(Records from a data collection)

'''

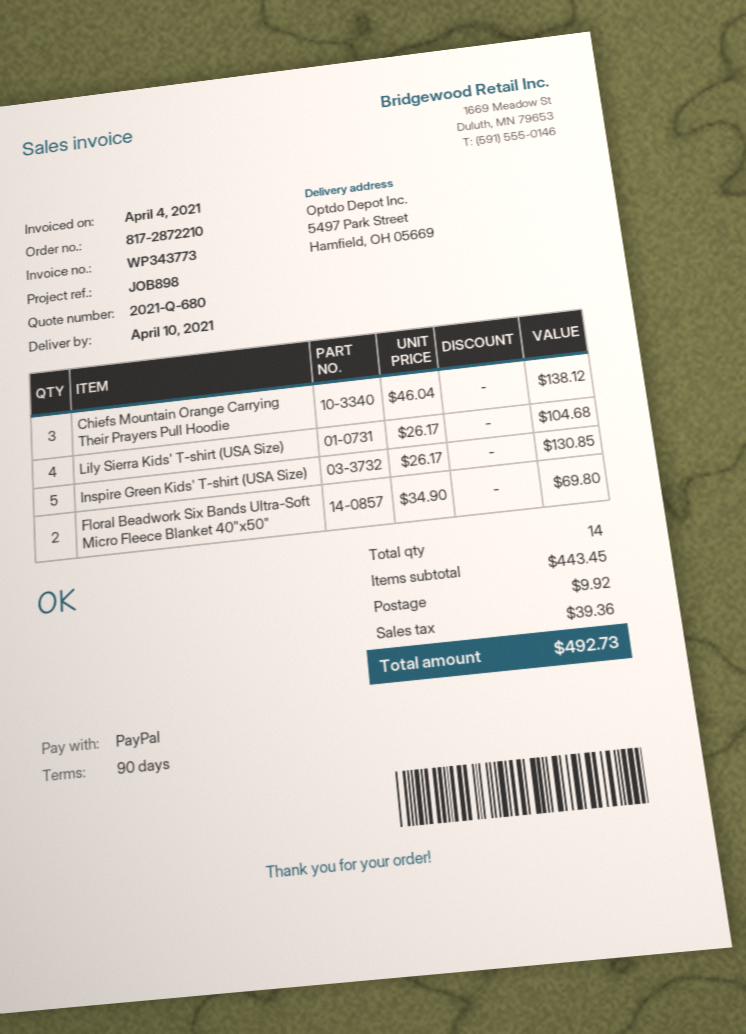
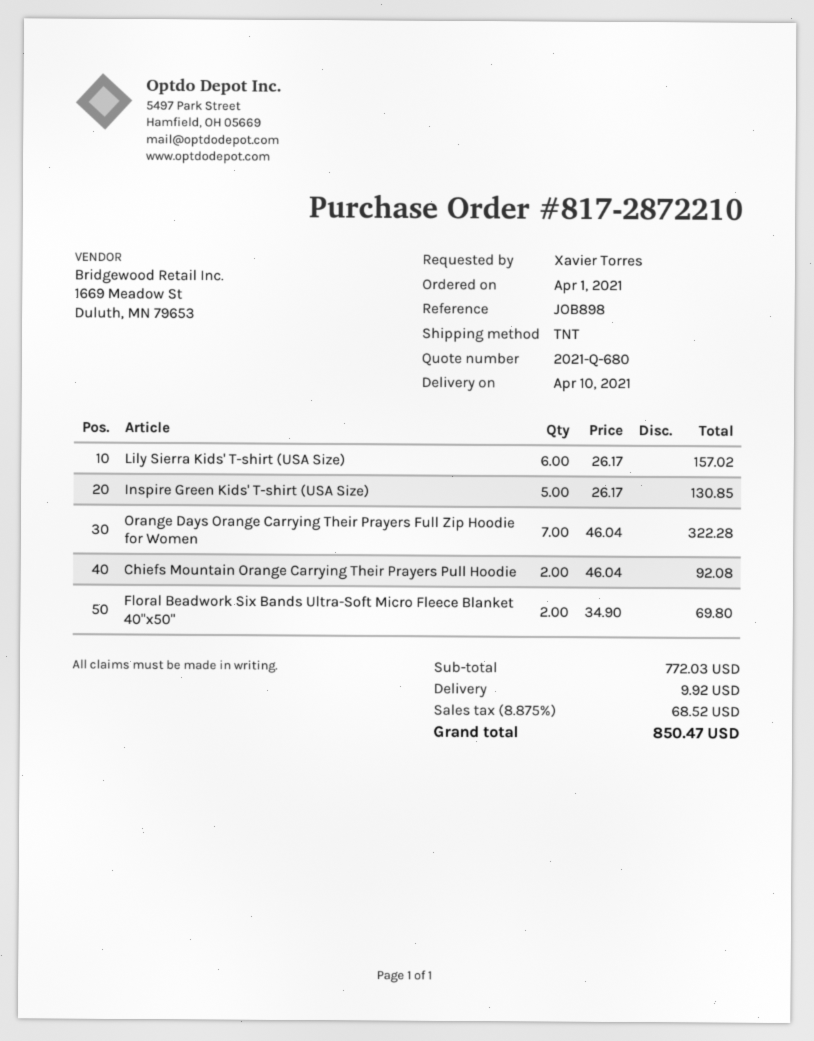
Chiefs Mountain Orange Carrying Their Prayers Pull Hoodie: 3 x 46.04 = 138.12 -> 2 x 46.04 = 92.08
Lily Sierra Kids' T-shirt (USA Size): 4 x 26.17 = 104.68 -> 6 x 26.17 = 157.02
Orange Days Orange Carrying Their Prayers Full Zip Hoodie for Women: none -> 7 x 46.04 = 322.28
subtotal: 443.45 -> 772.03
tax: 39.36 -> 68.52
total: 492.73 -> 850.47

'''
'''

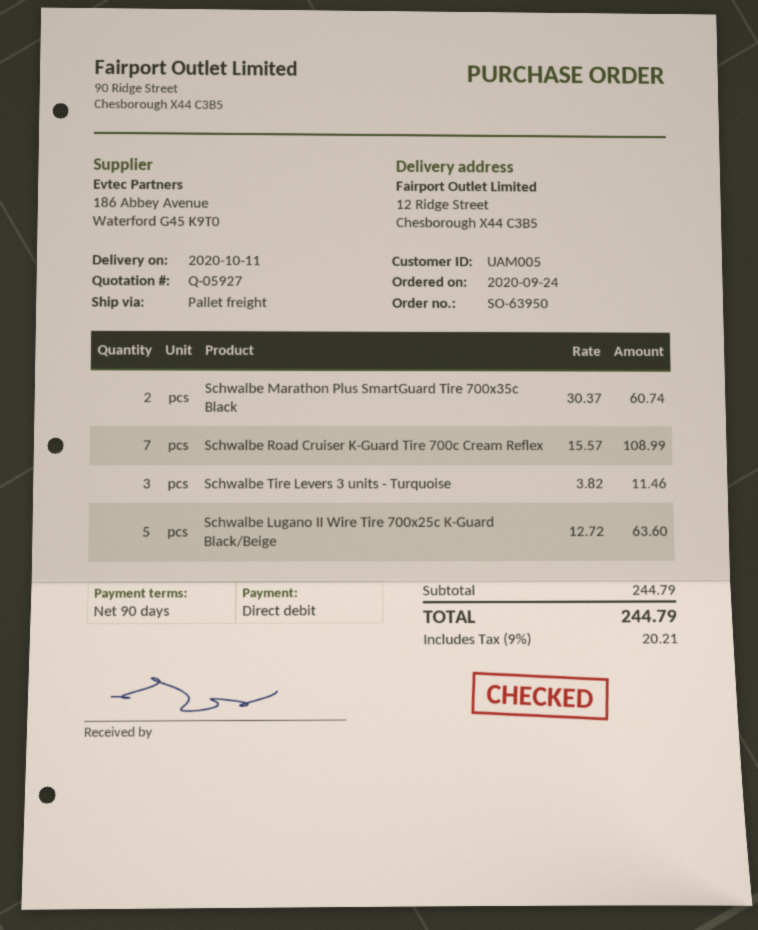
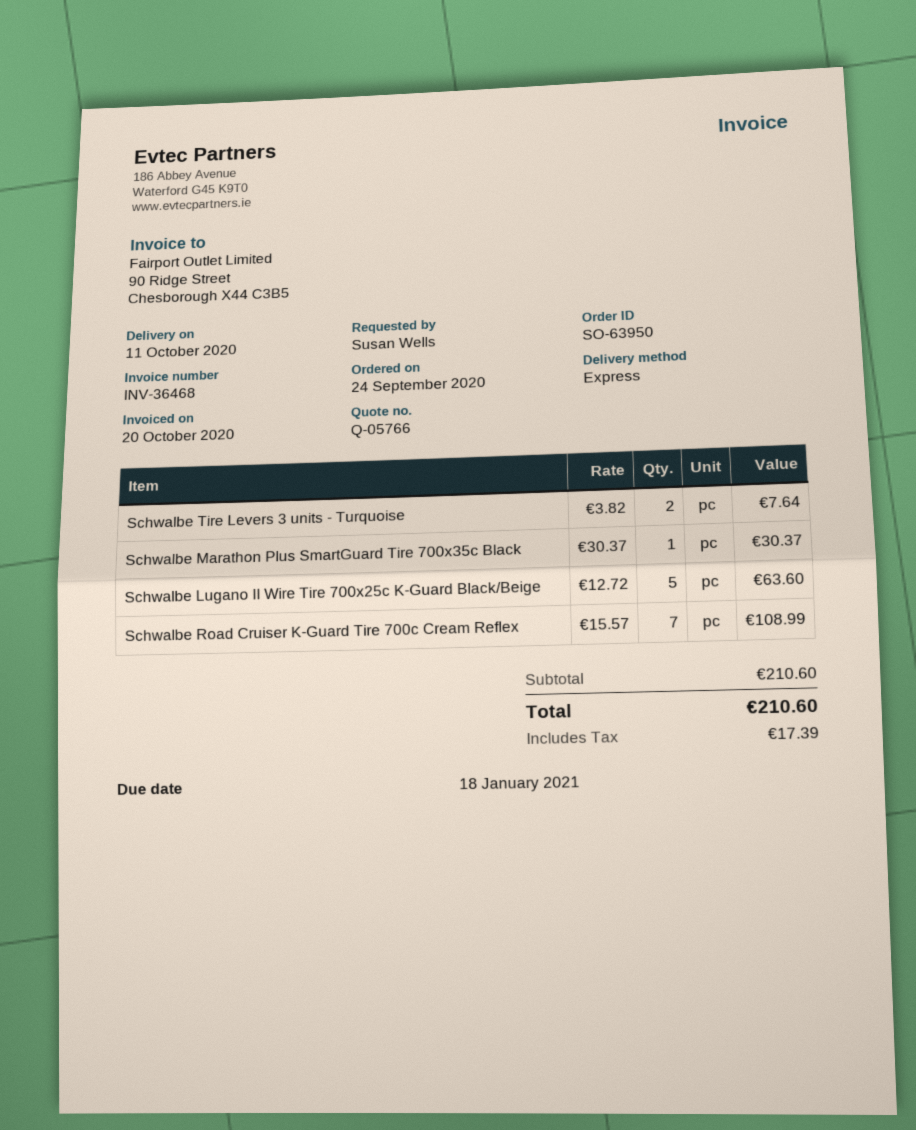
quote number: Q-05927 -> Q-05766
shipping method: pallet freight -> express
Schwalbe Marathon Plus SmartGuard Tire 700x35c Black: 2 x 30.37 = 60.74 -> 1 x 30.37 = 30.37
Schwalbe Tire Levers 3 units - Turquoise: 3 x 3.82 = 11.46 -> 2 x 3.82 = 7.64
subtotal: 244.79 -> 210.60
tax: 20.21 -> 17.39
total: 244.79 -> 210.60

'''

#### [Goal of the exercise]
After locating the line holding "Chiefs Mountain Orange" above, output exactly that line and every line after it through the line holding "total: 492.73 -> 850.47". Include nothing else.

#### [Task output]
Chiefs Mountain Orange Carrying Their Prayers Pull Hoodie: 3 x 46.04 = 138.12 -> 2 x 46.04 = 92.08
Lily Sierra Kids' T-shirt (USA Size): 4 x 26.17 = 104.68 -> 6 x 26.17 = 157.02
Orange Days Orange Carrying Their Prayers Full Zip Hoodie for Women: none -> 7 x 46.04 = 322.28
subtotal: 443.45 -> 772.03
tax: 39.36 -> 68.52
total: 492.73 -> 850.47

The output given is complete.